Alors, tout au long de sa paisible et studieuse adolescence, l'aversion de son prénom remplira la fonction de toile émeri. Elle l'empêchait de tomber dans la facilité et le contentement de soi. Tâche ardue pour une gueule d'amour, tirée à quatre épingles, moissonnant sans effort les plus belles pousses du canton. C'en était lassant. Benoît n'en pouvait plus d'entendre ces donzelles minauder que Benoît c'était « chou et doux » pendant qu’il fourrageait, sans rencontrer de résistance, dans les faibles bastions de leur intimité. Cette facilité le désolait. Las, il affichait froideur, dédain ou pire grossièreté, en pure perte, pour du beurre. Espérant une paire de baffes il ne récoltait que des gloussements de dindes. Consentantes jusqu'à la nausée. Benoît en avait marre des bouches faciles, des bécots minables, des langues mollasses et des bouches incertaines. Quant aux jeux de mains, ils étaient pires encore, rien que de mols édredons. Mais un jour il y eut Chantal : son corps vibra tel le cristal de Bohème dès son premier effleurement.

 

Chantal c'était un corps de reine, harmonieux, un grain de peau fin et soyeux, une poitrine haute et ferme qui tendait ses pulls angora, des jambes au galbe parfait, une taille de guêpe et un cul à damner l'enfant de chœur qu’il était. Tout, elle possédait tout, pure perfection, la quintessence de la beauté plastique ; sauf que, Chantal c'était aussi un visage laid, d’une laideur minérale, glacée, osseuse, rien que de la disgrâce à peine atténuée par un regard ardent et un sourire moqueur.

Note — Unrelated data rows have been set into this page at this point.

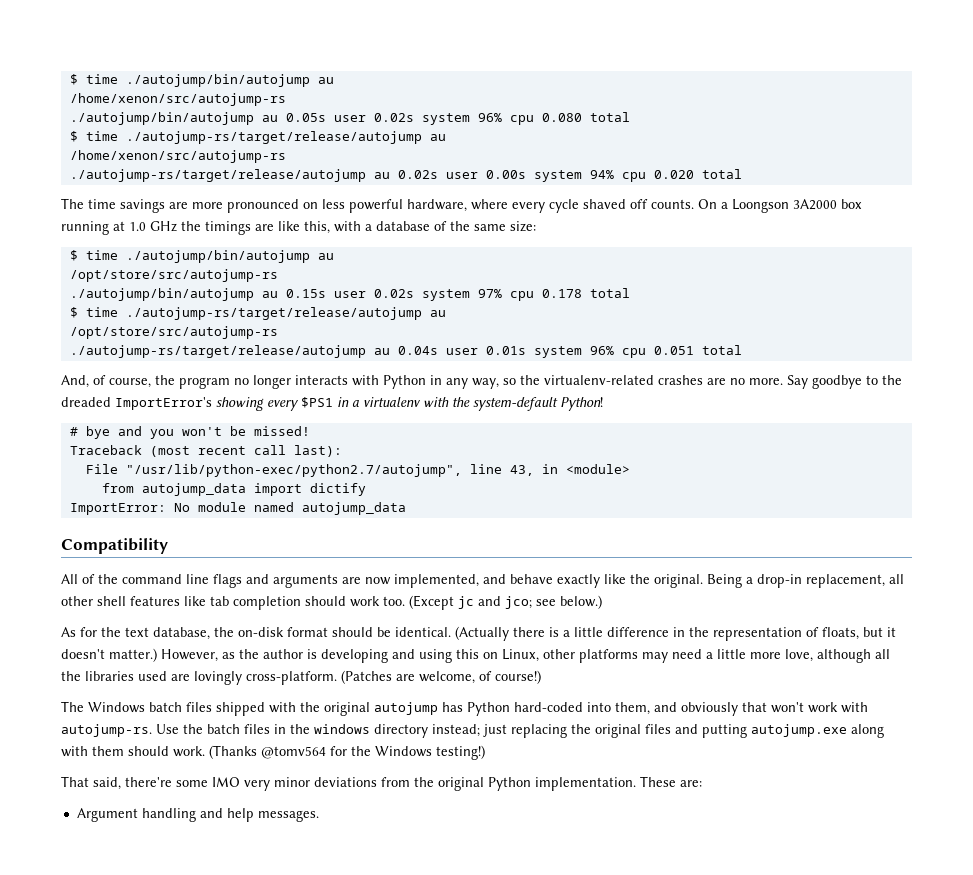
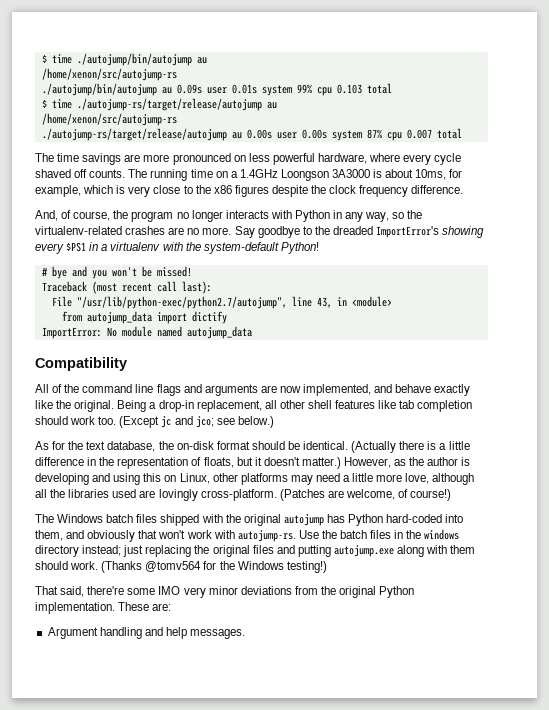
- ./autojump/bin/autojump au 0.05s user 0.02s system 96% cpu 0.080 total
+ ./autojump/bin/autojump au 0.09s user 0.01s system 99% cpu 0.103 total
- ./autojump-rs/target/release/autojump au 0.02s user 0.00s system 94% cpu 0.020 total
+ ./autojump-rs/target/release/autojump au 0.00s user 0.00s system 87% cpu 0.007 total
- On a Loongson 3A2000 box running at 1.0 GHz the timings are like this, with a database of the same size:
- $ time ./autojump/bin/autojump au
- /opt/store/src/autojump-rs
- ./autojump/bin/autojump au 0.15s user 0.02s system 97% cpu 0.178 total
- $ time ./autojump-rs/target/release/autojump au
- /opt/store/src/autojump-rs
- ./autojump-rs/target/release/autojump au 0.04s user 0.01s system 96% cpu 0.051 total
+ The running time on a 1.4GHz Loongson 3A3000 is about 10ms, for example, which is very close to the x86 figures despite the clock frequency difference.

Chantal c'était une grande, une femme déjà, qui le fascinait. Il la voulait. Elle le fuyait. Il lui parlait. Elle se taisait. Il la bombardait de lettres enflammées. Les lisait-elle ? Il devenait fou, fou d'elle, et sa tête incandescente échafaudait mille stratégies pour forcer la porte de l'emmurée. Un soir, du fond de son lit, alors que les rats carapataient sur le tillage en une infernale sarabande, en désespoir de cause, pour se rassurer, Benoît en vint à décliner un postulat, le postulat de la laideur.

 

Pour lui, il en avait la certitude, « le capital d'amour d'une femme laide était proportionnel à l'intensité de sa laideur » Avec Chantal il découvrirait le grand amour, l'amour pur, celui que l'on porte, tel un diamant fiché au cœur, pour l'éternité, jusqu'à son dernier souffle. Benoît carburait à l'exaltation. Il allait forcer ma nature. Ouvrir les vannes de son ébullition intérieure. La prendre d'assaut sans sommation. Dès le dimanche qui suivit, dans la pénombre de la salle du patronage, au premier acte d'un drame familial, il lui prit la main et la tira sans ménagement vers le dehors. Elle le suivit en n’opposant aucune résistance.